Lines from the one containing "Petrol, 2012: none -> 140" to the end of the records, both ends included and exactly as written, are the whole answer, and no pictures go in it.

## Revision tracking records:
========

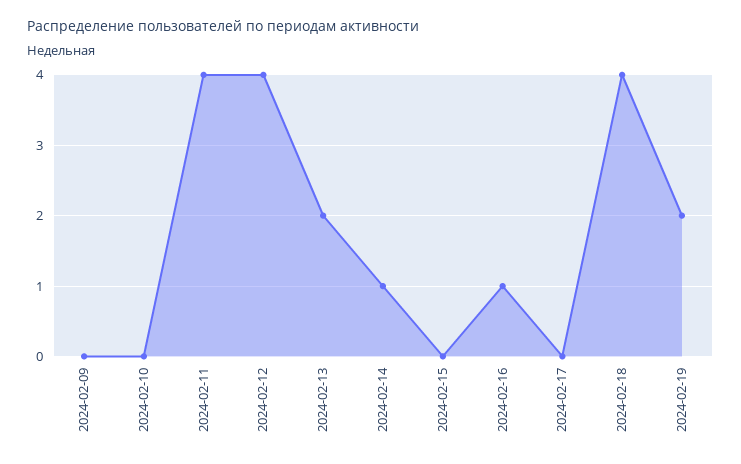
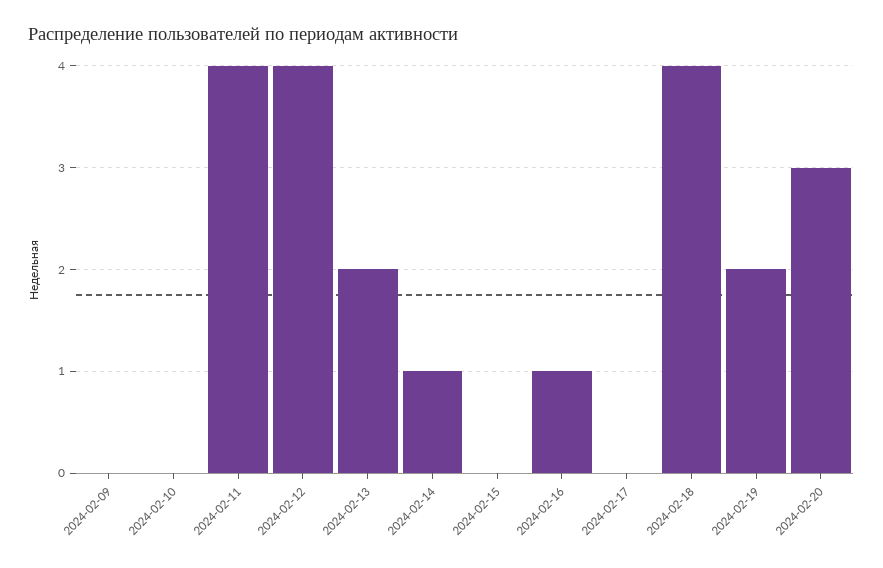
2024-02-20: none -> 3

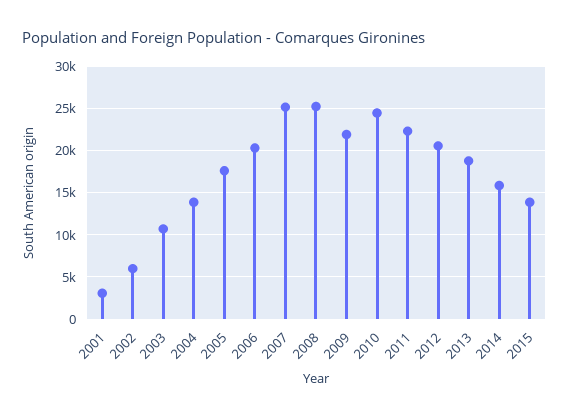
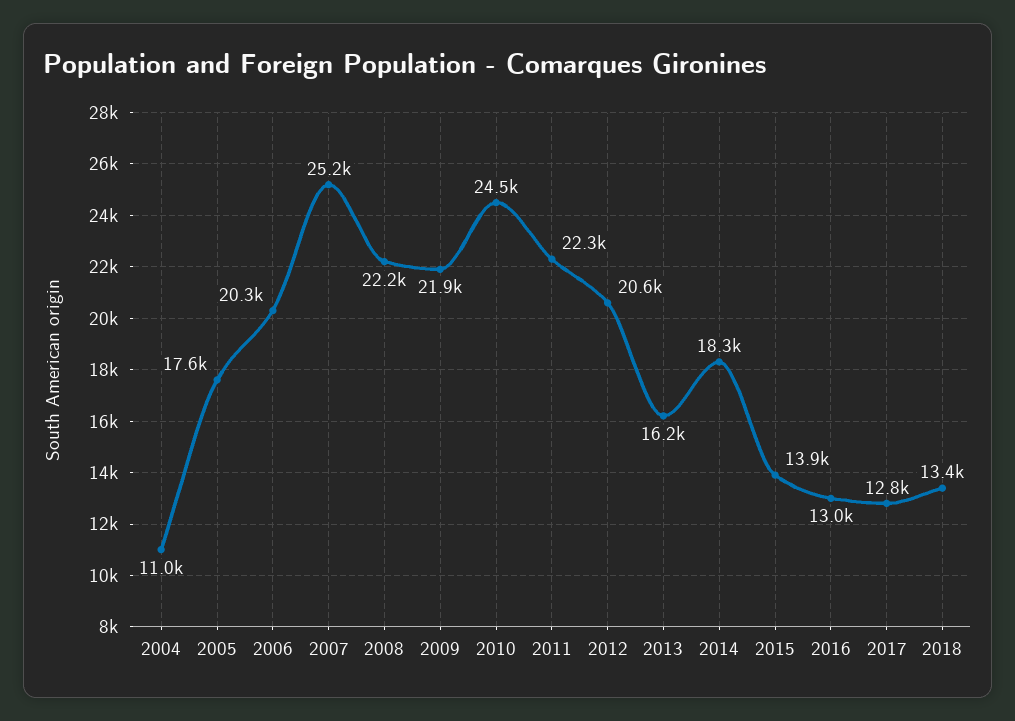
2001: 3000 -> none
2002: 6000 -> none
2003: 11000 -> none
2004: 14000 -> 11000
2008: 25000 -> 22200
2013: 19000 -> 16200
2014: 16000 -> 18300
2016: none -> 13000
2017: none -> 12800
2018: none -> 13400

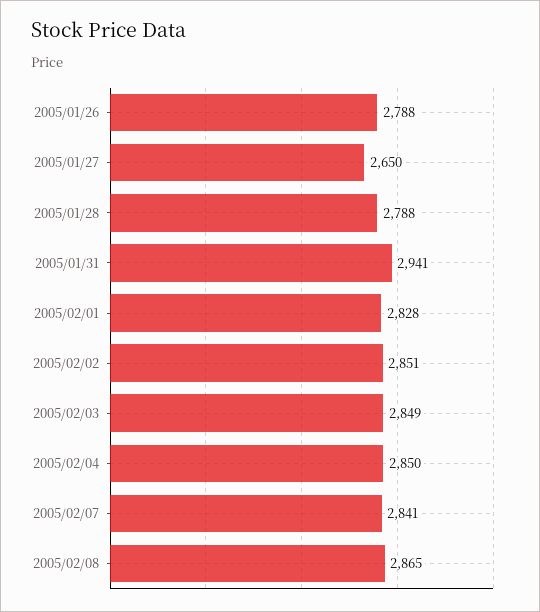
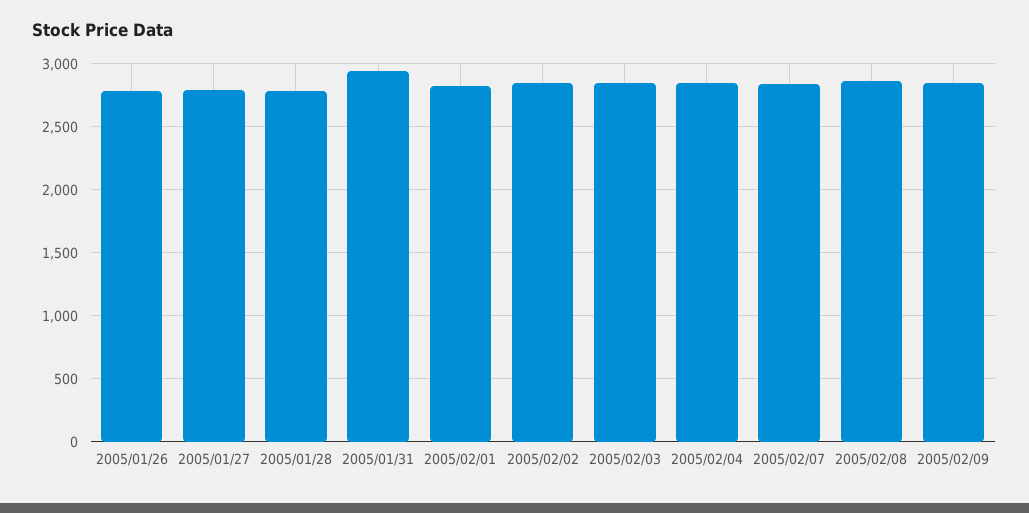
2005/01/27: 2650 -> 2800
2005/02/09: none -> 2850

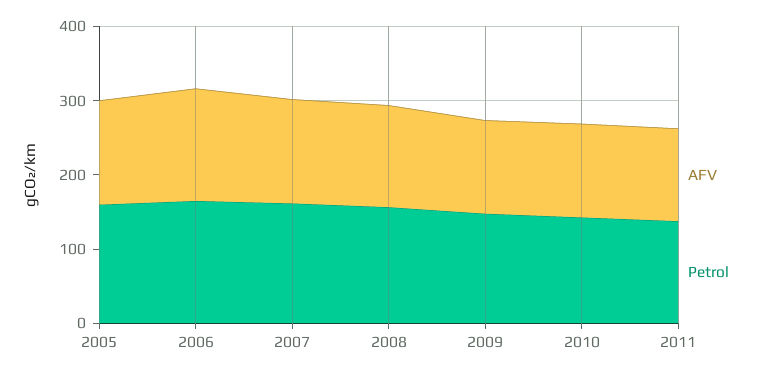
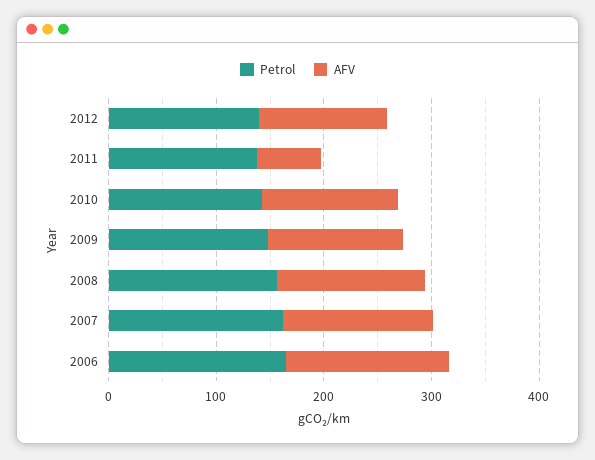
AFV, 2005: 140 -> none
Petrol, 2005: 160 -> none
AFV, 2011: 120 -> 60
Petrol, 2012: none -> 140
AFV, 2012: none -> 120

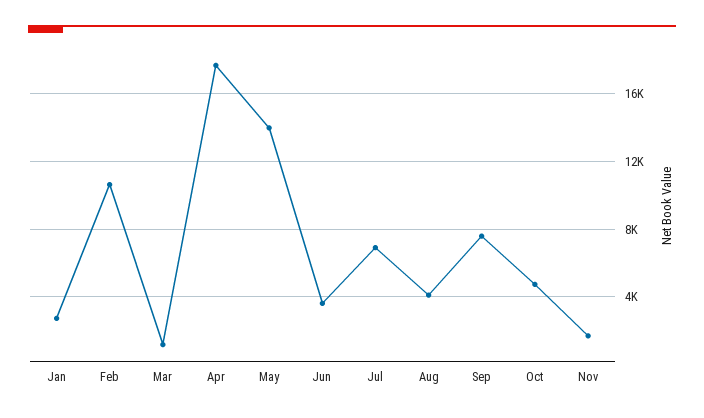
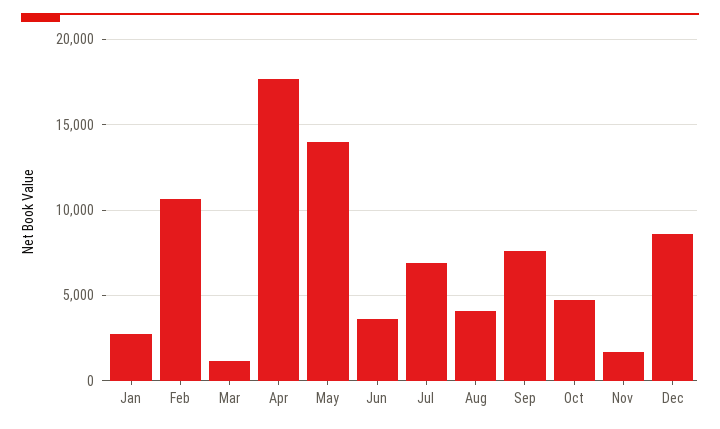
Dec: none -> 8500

========

## Output for this exercise:
Petrol, 2012: none -> 140
AFV, 2012: none -> 120

Dec: none -> 8500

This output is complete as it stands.